La plateforme chinoise TikTok suggère des vidéos faisant la promotion d’un médicament dont l’usage peut être dangereusement détourné.

Après des contenus liés à l’automutilation, le géant chinois TikTok est une nouvelle fois accusé de nuire à la santé de ses jeunes utilisateurs. Sur le réseau social, le mot-clé #Ozempic culmine à plus de 500 millions de vues: cet antidiabétique fait fureur sur le réseau social pour ses propriétés amaigrissantes, un phénomène qui engendre des tensions d’approvisionnement et inquiète les médecins.

TikTok recommande directement les vidéos liées à la perte de poids lorsque l’internaute recherche le terme « Ozempic ». Et affiche en première place des séquences faisant la promotion du médicament, à des fins d’amincissement, par de jeunes utilisatrices.

« J’ai commencé Ozempic il y a six semaines », raconte une tiktokeuse américaine dans une vidéo vue près de 100.000 fois. En legging et brassière de sport, la jeune femme, visiblement bien plus mince que sur ses photos d' »avant » continue: « je n’ai fait aucun exercice, je me suis juste injecté le produit ! ».

L’Ozempic, remède miracle? Ce produit injectable est en fait indiqué pour « le traitement du diabète de type 2 insuffisamment contrôlé » chez les adultes, précise le laboratoire Novo Nordisk, qui le commercialise en France depuis 2019.

Le sémaglutide, son principe actif, agit en se fixant sur les récepteurs d’une hormone qui a un rôle dans le contrôle de la glycémie et stimule la libération d’insuline lorsque le taux de glucose dans le sang est élevé.

Il ralentit aussi la vidange de l’estomac, diminuant de fait l’appétit et engendrant des pertes de poids importantes, de l’ordre de 10% en un an. Une propriété qui a permis à l’industriel d’obtenir la commercialisation du sémaglutide dans de nombreux pays, dont les États-Unis, à une dose plus forte et sous un autre nom, Wegovy, pour le traitement de l’obésité.

En France, le Wegovy a reçu un avis favorable de la Haute autorité de santé (HAS) dans le traitement de l’obésité fin décembre. Il est pour le moment limité aux personnes très obèses avec une maladie associée.
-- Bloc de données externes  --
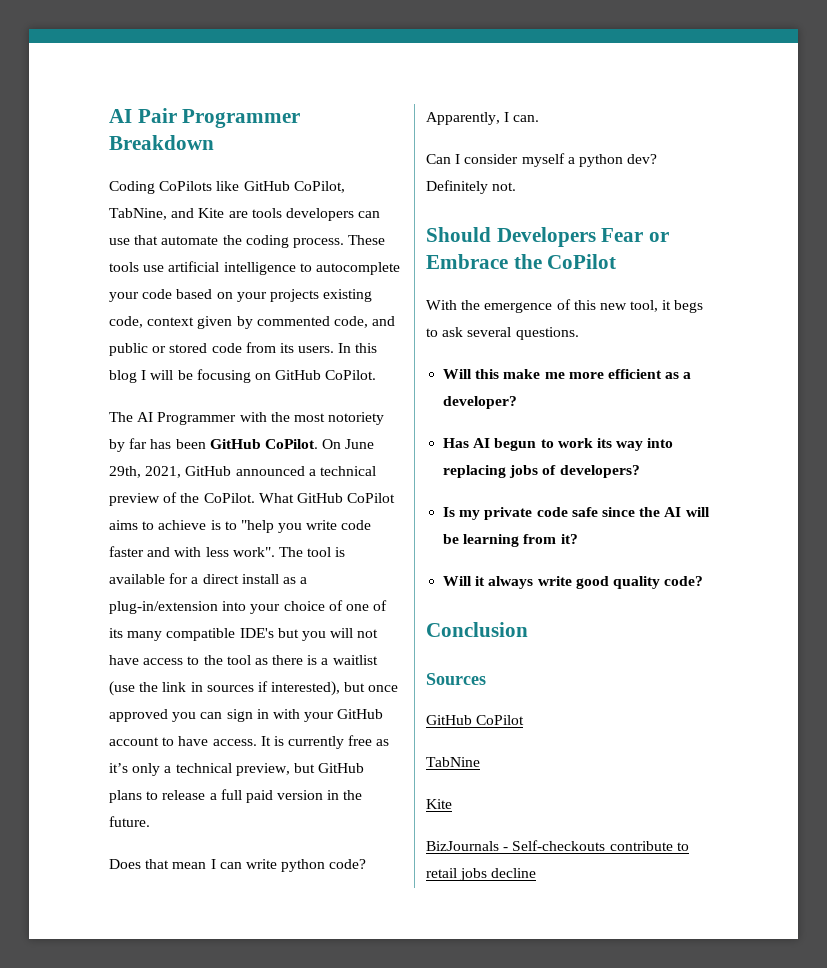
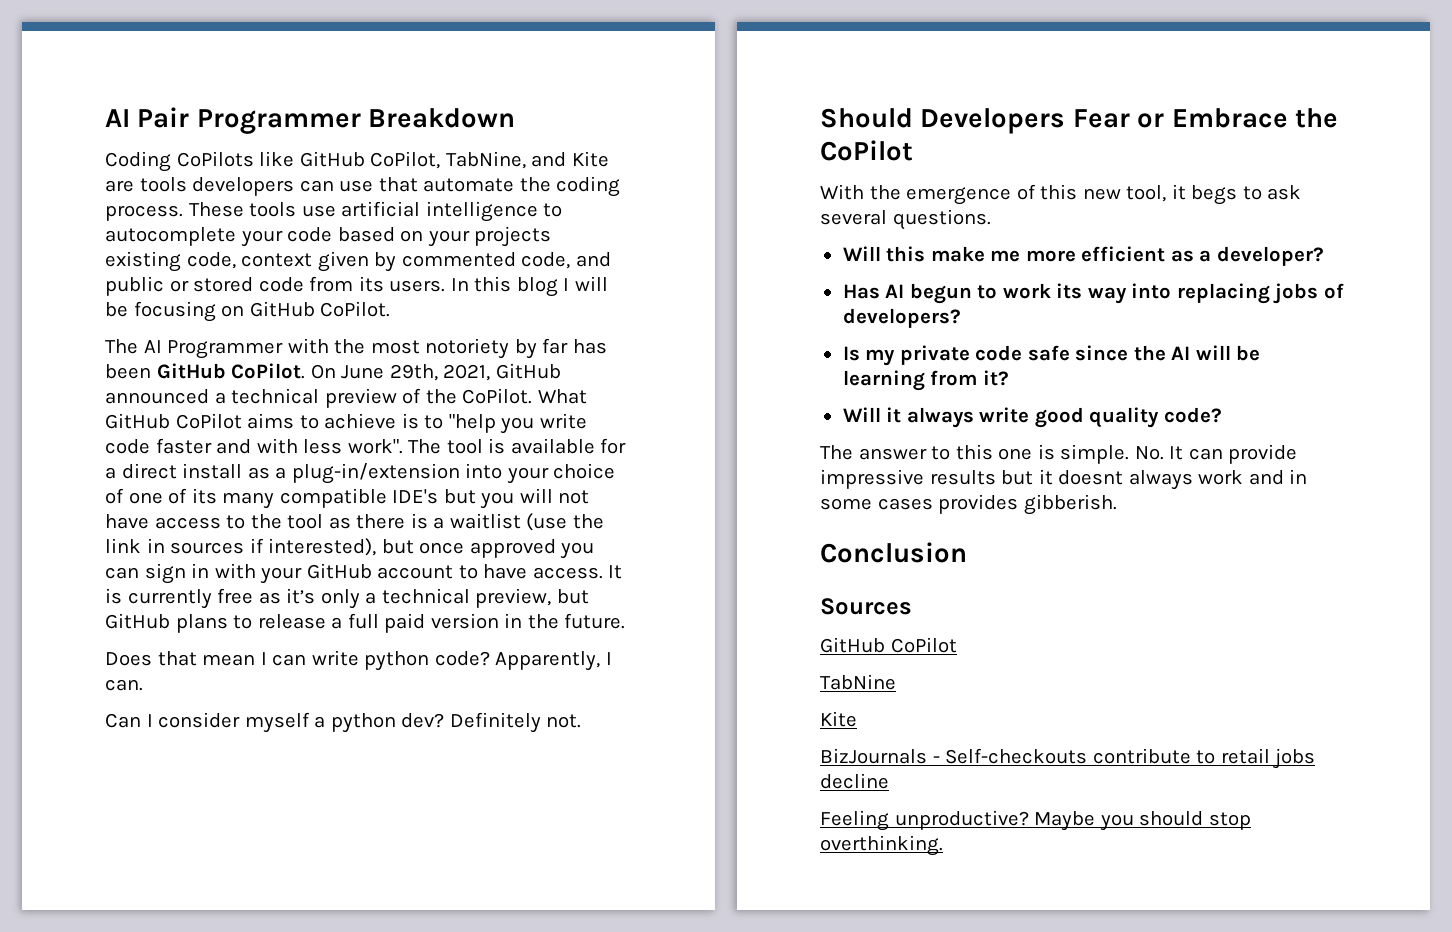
(704, 581) none -> [820,444,1298,464] [820,469,1308,490] [820,494,1117,515] // The answer to this one is simple. No. It can provide impressive results but it doesnt always work and in some cases provides gibberish.
(537, 873) none -> [820,810,1251,831] [820,835,943,856] // Feeling unproductive? Maybe you should stop overthinking.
En attendant une décision des autorités sur son prix et son remboursement, Wegovy est délivré au compte-gouttes, « contrairement à l’Ozempic qui est disponible avec une ordonnance normale », constate le Pr Jean-Luc Faillie, de l’université de Montpellier. 
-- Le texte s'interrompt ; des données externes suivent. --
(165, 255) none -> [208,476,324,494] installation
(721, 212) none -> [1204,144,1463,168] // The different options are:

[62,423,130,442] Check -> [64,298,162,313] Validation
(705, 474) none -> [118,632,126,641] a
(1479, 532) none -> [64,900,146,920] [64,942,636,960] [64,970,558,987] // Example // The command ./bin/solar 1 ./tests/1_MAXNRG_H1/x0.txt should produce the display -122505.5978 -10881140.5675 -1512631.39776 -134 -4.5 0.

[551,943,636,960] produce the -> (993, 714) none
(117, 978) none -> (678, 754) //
Résultat: « des pharmaciens ont constaté des ordonnances » d’Ozempic pour des personnes non diabétiques ainsi que « des ordonnances falsifiées, utilisées par plusieurs personnes ».
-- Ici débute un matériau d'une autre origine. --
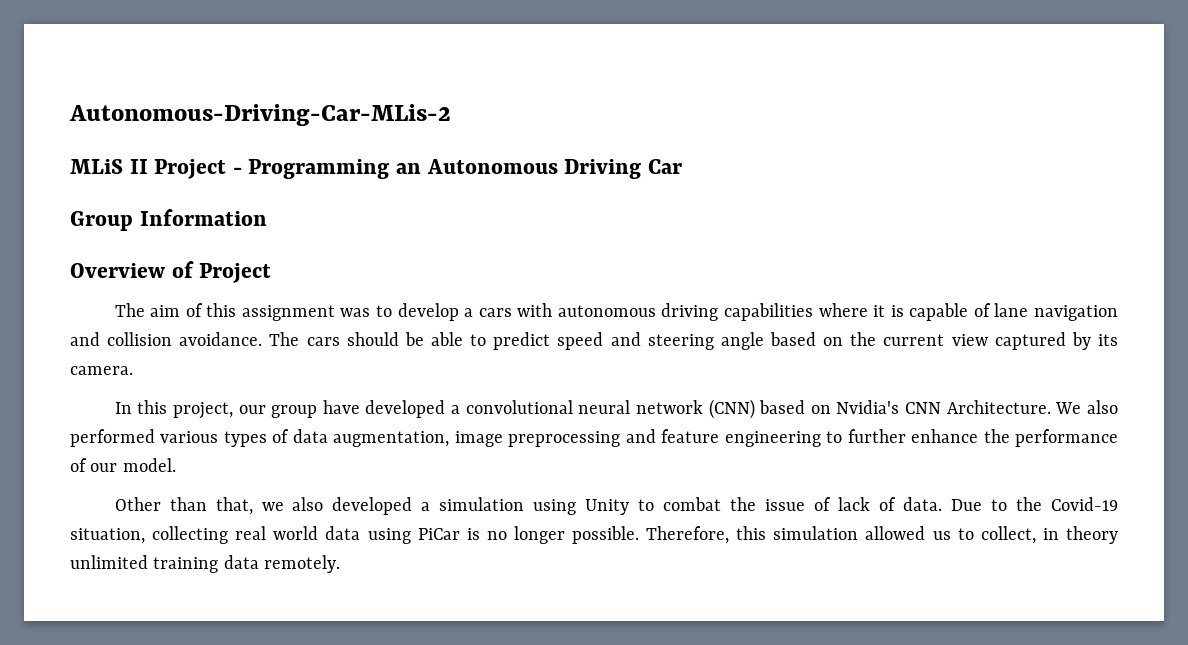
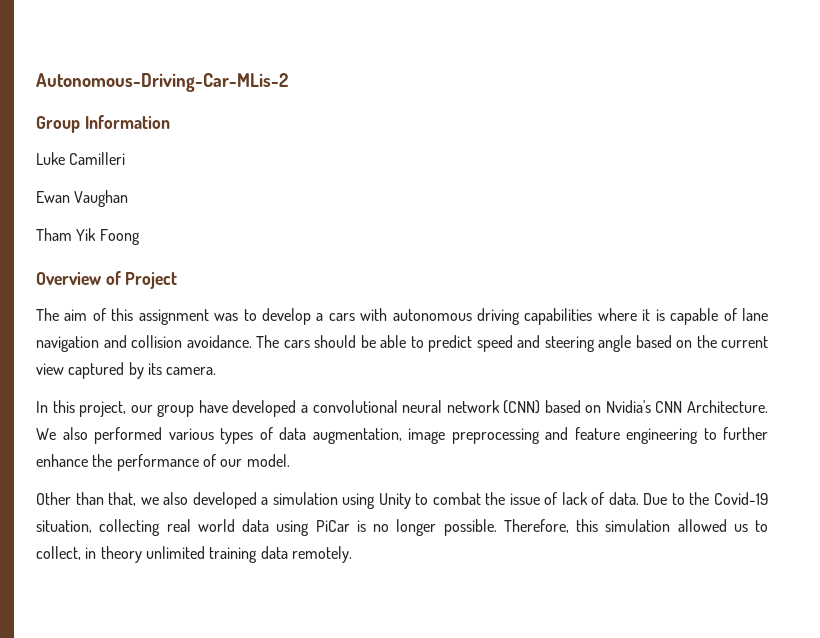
[70,159,682,179] [70,209,267,231] MLiS II Project - Programming an Autonomous Driving Car // Group Information -> [36,115,170,133] [36,152,126,165] [36,190,129,207] [36,228,140,245] Group Information // Luke Camilleri // Ewan Vaughan // Tham Yik Foong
L’Agence nationale du médicament (ANSM) a rappelé à l’ordre les médecins, leur demandant de respecter strictement l’indication de diabète pour la prescription. L’ANSM ne constate pas de « pic particulier ou hausse brutale ces derniers mois de la consommation », mais l’Ozempic a connu des « tensions d’approvisionnement » dues à l’augmentation de la demande mondiale.

Novo Nordisk admet que sa « capacité d’approvisionnement actuelle ne répond pas toujours à cette demande excédentaire », déplorant « une disponibilité intermittente et des ruptures de stock périodiques ».

Jean-François Thébaut, de la Fédération des diabétiques, s’inquiète d’une éventuelle « ruée » des Français sur le Wegovy quand il sera sur le marché national, d’autant que le sémaglutide est « extrêmement efficace » contre le diabète.

La spécialiste de l’obésité Karine Clément, de l’Inserm, insiste sur la nécessité, quand Wegovy sera disponible, de « bien cadrer sa prescription ». « Il ne s’agit pas d’un médicament ‘magique’. Comme toujours dans l’obésité, il doit être accompagné d’une prise en charge globale ».

Les médecins s’inquiètent aussi des effets secondaires du sémaglutide, « sous-notifiés » selon le Pr Faillie, en charge de sa pharmacovigilance. « C’est le problème ‘hors des clous’: ni les patients ni les prescripteurs ne sont motivés pour déclarer » d’éventuels effets secondaires.

Outre des nausées, « il existe aussi des risques plus rares mais plus graves comme des pancréatites aigües, qui peuvent survenir même à doses faibles, des troubles biliaires, de rares cas de constipation sévère qui peuvent conduire à l’obstruction intestinale », relève-t-il, pointant aussi un « risque accru de cancer de la thyroïde » après plusieurs années de traitement.